People were rightfully outraged when news broke last month that some apps for the iPhone were covertly storing the entire contents of contact lists from their phones. It quickly caught the attention of the United States government, which prompted Apple to address the issue and tell app developers that they must acquire "explicit user approval" before the apps can access the contact lists.
Well, guess what - that's hardly the worst of it because apparently apps are also helping themselves to the photos stored on iPhones. Mindful not to omit anybody from this round of privacy non-protection, though, it turns out Android phones also have apps that include a similar photo-accessibility flaw.
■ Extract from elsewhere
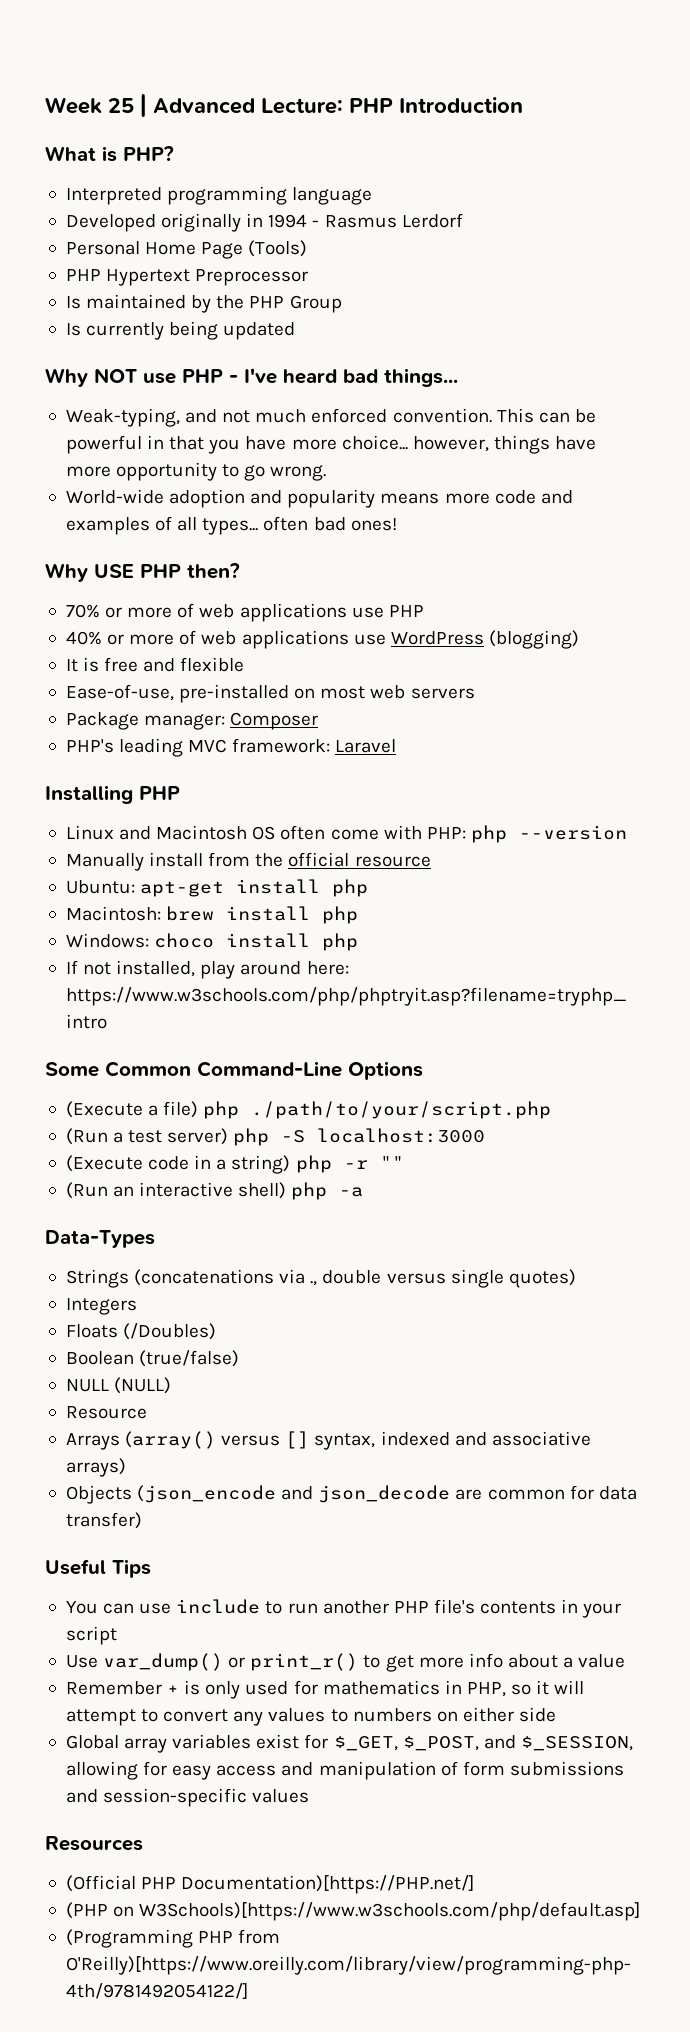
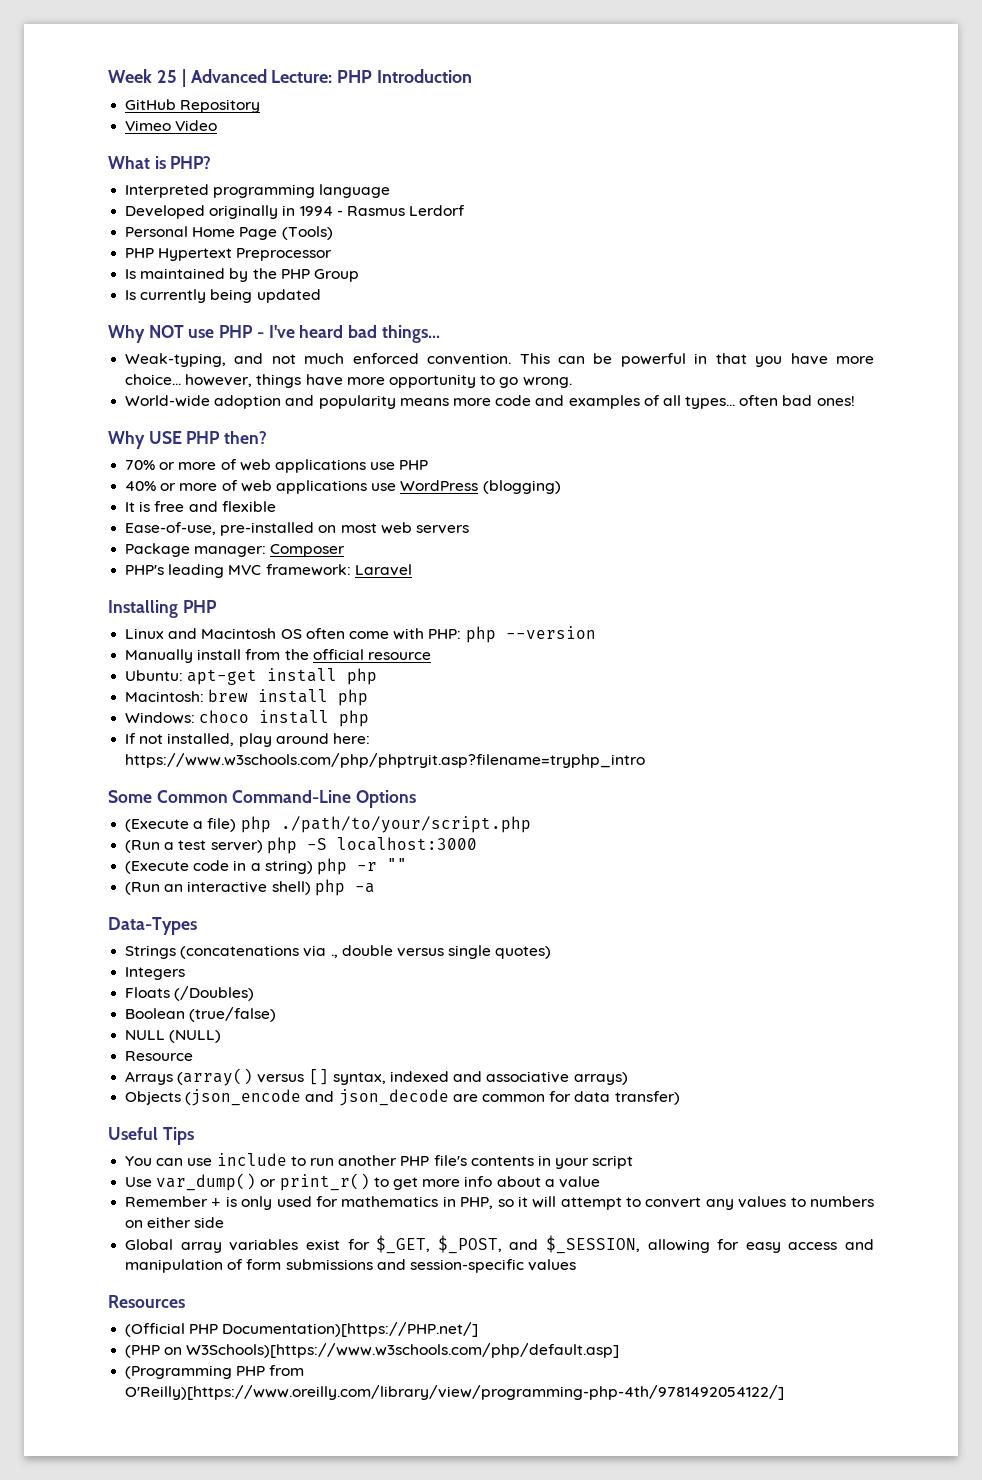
+ GitHub Repository
+ Vimeo Video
It so happens that when iPhone'd people were granting permission for apps to use their current location, some apps conveniently inferred those location details to also include photos. The New York Times ran their own test of the privacy issue by enlisting a developer to create an app that requests permission to use the phone's current location and thereby also gain access to the phone's pictures.
When the test app, PhotoSpy, was opened, it asked for access to location data. Once this was granted, it began siphoning photos and their location data to a remote server. (The app was not submitted to the App Store.)
“It’s very strange, because Apple is asking for location permission, but really what it is doing is accessing your entire photo library,” said John Casasanta, owner of the successful iPhone app development studio Tap Tap Tap, which created the Camera+ app. “The message the user is being presented with is very, very unclear.”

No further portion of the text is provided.